Unable to connect LXD (5.4) instance to a 17.2.3 (Quincy) CEPH cluster

I have been playing with ceph+LXD for the past couple of days and wanted to build a proof of concept on a VPS to showcase something with a colleague.

I installed a CEPH instance on a VPS .
the instance is up and is only complaining about the lack of OSD nodes (not ideal but this is just a quick POC; a single node would do)

Then i tried installing LXD on another VPS only for lxd init to hang
and lxc storage info remote to give me this error:

Error: Failed to run: ceph --name client. --cluster ceph df -f json: 2022-08-11T15:14:26.623+0000 7ff494a95700 -1 monclient(hunting): handle_auth_bad_method server allowed_methods [2] but i only support [2,1]
[errno 13] RADOS permission denied (error connecting to the cluster)

Do note that just running the command ceph status on the lxd machine connects the ceph node without any issues

I feel like LXD is using a different CEPH client from the one installed system wide but that’s just a guess.
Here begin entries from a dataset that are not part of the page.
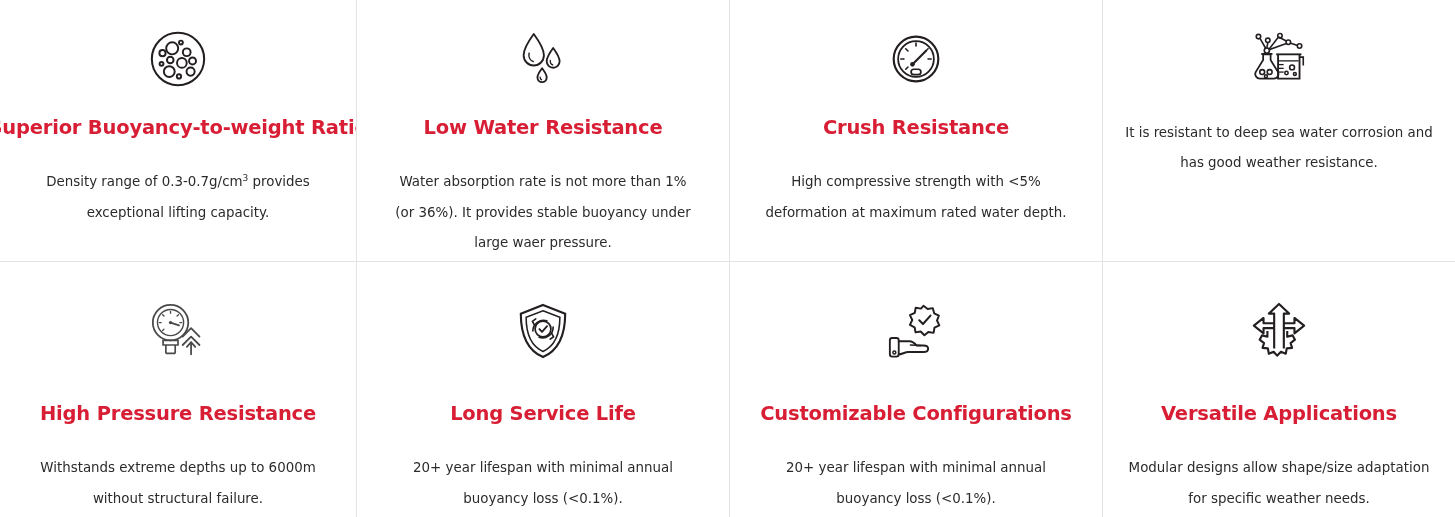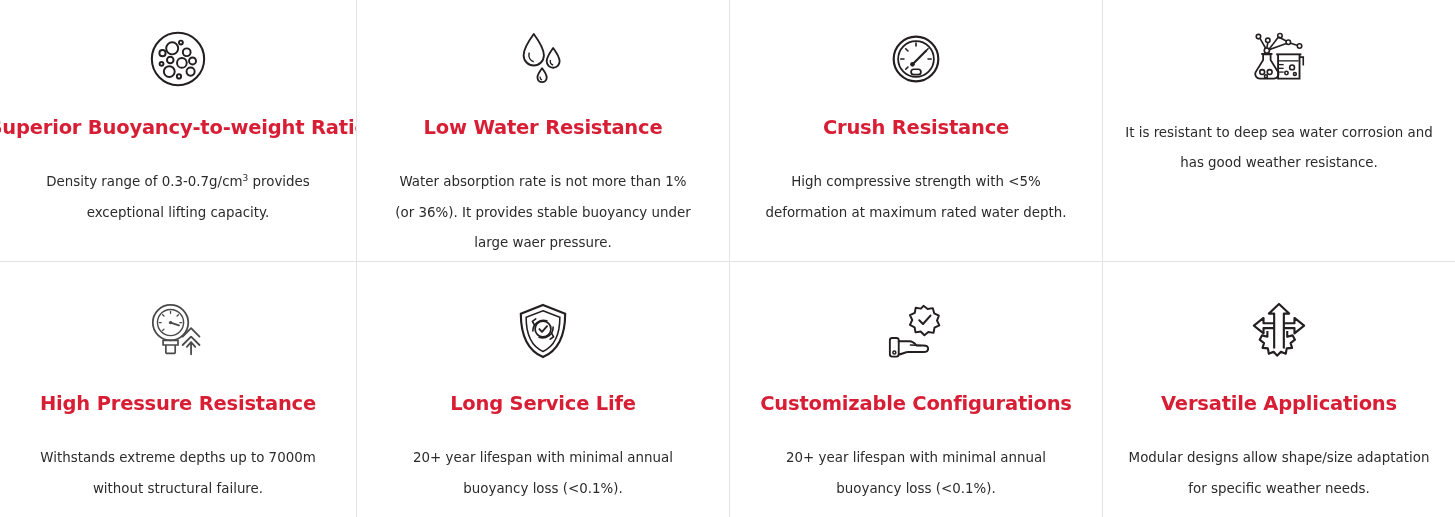--- a/index.html
+++ b/index.html
@@ -54,21 +54,21 @@
     color: #d81e34;
     font-size: 19.5px;
     font-weight: bold;
     letter-spacing: -0.2px;
     text-align: center;
     margin-top: 26px;
     line-height: 1.2;
     white-space: nowrap;
   }
   .feature-card.row-2 .card-title {
-    margin-top: 30px;
+    margin-top: 40px;
   }
   .card-desc {
     color: #2b2b2b;
     font-size: 13.4px;
     text-align: center;
     line-height: 2.25;
     margin-top: 28px;
     max-width: 310px;
   }
   .card-desc sup {
@@ -197,21 +197,21 @@
         <circle cx="23" cy="21" r="1.8" fill="#4a4a4a" stroke="none"></circle>
         <path d="M15 40 L31 40 L31 45 L15 45 Z" stroke-width="1.8"></path>
         <path d="M18 45 L18 54 M28 45 L28 54 M18 54 L28 54" stroke-width="1.8"></path>
 
         <path d="M36 36 L45 27 L54 36" stroke-width="1.9" stroke-linecap="round" stroke-linejoin="round"></path>
         <path d="M36 45 L45 36 L54 45" stroke-width="1.9" stroke-linecap="round" stroke-linejoin="round"></path>
         <path d="M45 42 L45 55 M40.5 47 L45 42 L49.5 47" stroke-width="1.9" stroke-linecap="round" stroke-linejoin="round"></path>
       </svg>
     </div>
     <div class="card-title">High Pressure Resistance</div>
-    <div class="card-desc">Withstands extreme depths up to 7000m without structural failure.</div>
+    <div class="card-desc">Withstands extreme depths up to 6000m without structural failure.</div>
   </div>
 
   <div class="feature-card col-2 row-2">
     <div class="card-icon">
       <svg width="54" height="58" viewBox="0 0 56 60" fill="none" stroke="#231f20" stroke-width="2.2">
         <path d="M28 3 L51 12 C51 34 44 50 28 57 C12 50 5 34 5 12 Z"></path>
         <path d="M28 9 L45.5 15.8 C45.5 33 40 45.8 28 51.2 C16 45.8 10.5 33 10.5 15.8 Z" stroke-width="1.6"></path>
         <circle cx="28" cy="28" r="8.2" stroke-width="1.8"></circle>
         <path d="M24.3 28 L27 30.8 L32.2 25" stroke-width="1.9" stroke-linecap="round" stroke-linejoin="round"></path>
         <path d="M17.5 30 A11 11 0 0 1 32 19.5" stroke-width="1.7" stroke-linecap="round"></path>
any help would be appreciated!
Thanks.

setup information:

LXD version is 5.4 (snap)
ceph-common is 17.2.3 (from apt)

this also might be relevant

root@lxd-s-2vcpu-2gb-fra1-01:~# snap get lxd ceph
Key            Value
ceph.builtin   false
ceph.external  true

and here is the output of what i was trying to give to lxd init

config:
  core.https_address: <public_ip>:8443
networks:
- config:
    bridge.mode: fan
    fan.underlay_subnet: 10.222.79.1/24
  description: ""
  name: lxdfan0
  type: ""
  project: default
storage_pools:
- config:
    ceph.cluster_name: ceph
    ceph.osd.pg_num: "32"
    ceph.osd.pool_name: lxd
  description: ""
  name: remote
  driver: ceph
profiles:
- config: {}
  description: ""
  devices:
    eth0:
      name: eth0
      network: lxdfan0
      type: nic
    root:
      path: /
      pool: remote
      type: disk
  name: default
projects: []
cluster:
  server_name: lxd-s-2vcpu-2gb-fra1-01
  enabled: true
  member_config: []
  cluster_address: ""
  cluster_certificate: ""
  server_address: ""
  cluster_password: ""
  cluster_certificate_path: ""
  cluster_token: ""

Okay so after turning on debug mode I discovered something:

"storage_supported_drivers": [
				...
				{
					"Name": "ceph",
					"Version": "15.2.16",
					"Remote": true
				},

LXD is saying it only supports CEPH 15.2.16 not the 17.2.3 I have installed.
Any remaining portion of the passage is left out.